A squeak near the doorway, and she turns to see a nurse wheeling in a plastic crib.

“Look who’s here!” the nurse says in a sing-song voice. She pushes it beside the hospital bed, and Emma props herself on her elbow to peer in at it.

It wasn’t like she expected. It wasn’t like the mommy forums said. She expected a chubby-cheeked baby. She expected that flood of motherly love to finally sweep her away, like something stuck under her breastbone that makes her breath catch in her throat at the sight of her baby.

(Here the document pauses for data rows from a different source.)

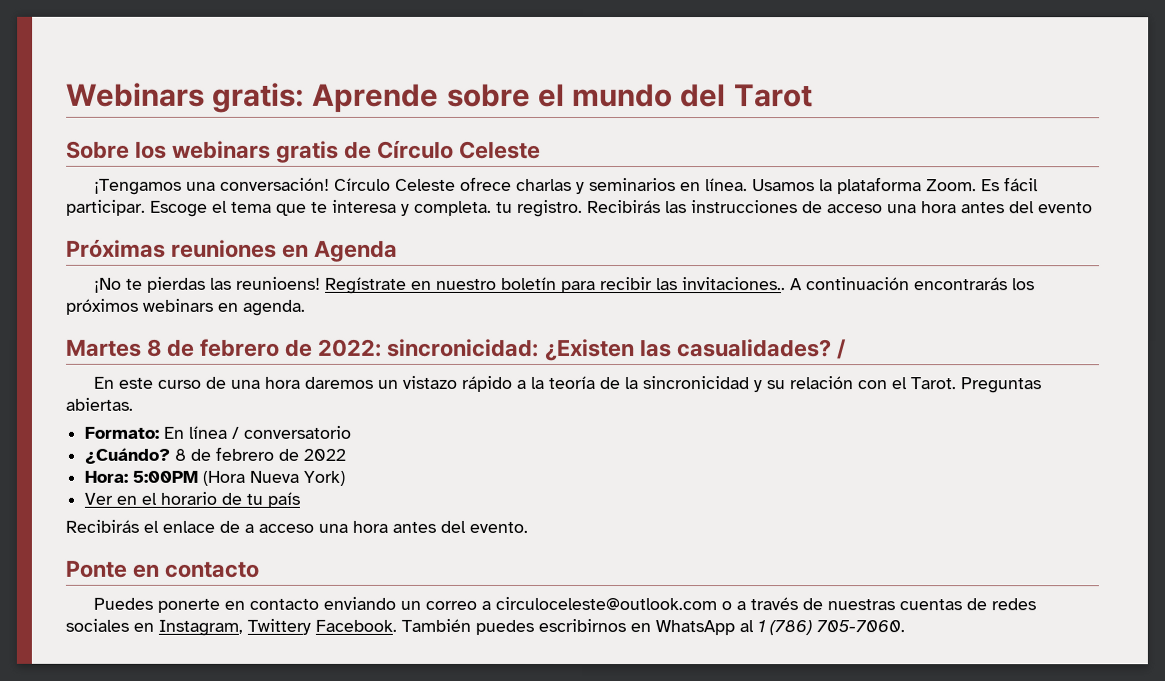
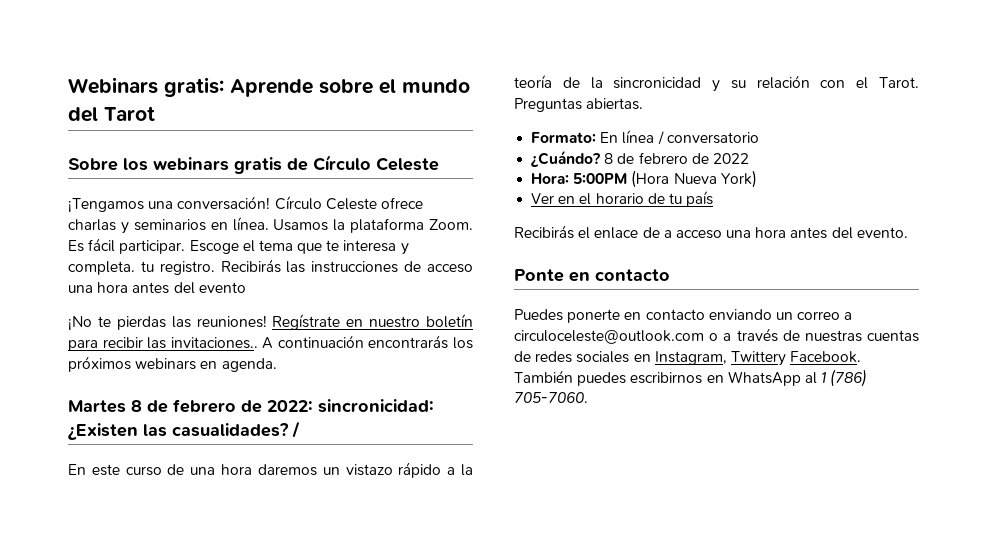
[66,239,399,262] // Próximas reuniones en Agenda -> (246, 287) none
[235,276,321,290] reunioens! -> [196,315,267,328] reuniones!

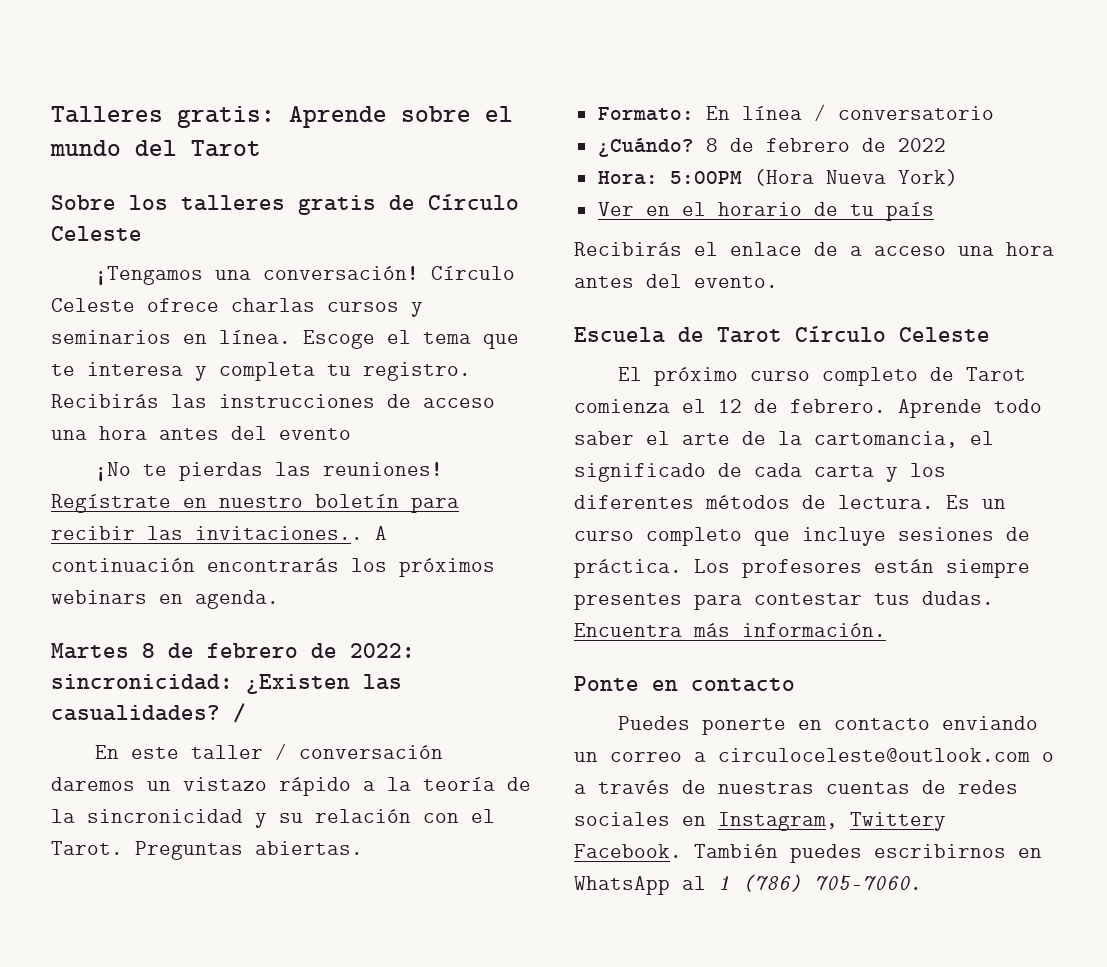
[68,77,158,94] Webinars -> [51,106,163,123] Talleres
[153,157,229,171] webinars -> [181,195,285,211] talleres
(116, 225) none -> [327,302,399,312] cursos
[273,218,473,233] [68,238,186,254] Usamos la plataforma Zoom. Es fácil participar. -> (291, 337) none
[68,261,135,275] completa. -> [219,362,315,381] completa
[125,464,253,476] curso de una hora -> [191,743,444,760] taller / conversación
(908, 232) none -> [574,326,990,343] [618,367,1027,386] [574,399,1042,418] [574,431,994,448] [574,463,946,482] [574,495,1006,509] [574,527,1030,546] [574,559,1030,578] [574,591,994,610] [574,623,886,637] // Escuela de Tarot Círculo Celeste // El próximo curso completo de Tarot comienza el 12 de febrero. Aprende todo saber el arte de la cartomancia, el significado de cada carta y los diferentes métodos de lectura. Es un curso completo que incluye sesiones de práctica. Los profesores están siempre presentes para contestar tus dudas. Encuentra más información.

The thing in the crib is a spindly thing. It’s a splotchy pink. Bits of waxy white cling to its tissue-paper skin so pale that she can see the network of blue veins pulsing near the surface. Wisps of colorless hair sprout from its misshapen head.

Its gummy little mouth works at the air, smacking and grunting and searching for something to latch onto. It doesn’t cry, not really, but its breathing is thick and wet, snorting softly like a piglet.

There’s no barb of motherly love at the sight of it. She feels something else, something she can’t voice to anyone. Something she can barely voice to herself, the Emma she used to be, tucked away and small inside her, winnowed down to almost nothing now.

She knows she will have to hold it. She’ll have to press its lumpy head to her breast and let that wet, pink mouth latch onto her. It would feed from her, drain her, cling to her as it had during the months she held it safe inside her body.

She sees her life then: the totality of it stretched out from this moment to some indefinable future. More babies, more spindly things grown from her body. Things curled in the darkness of her, feeding off her while she struggles to replace what’s lost. While she feeds on rare meat still steaming from the butchering. Her own body whittled down, worn down until she’s a bloodless husk.

The nurse reaches into the crib and lifts it up, hands it to Emma. Emma feels rippling and churning of the water, and then the surface breaks. She takes her baby. Something wraps around her, pulling her under.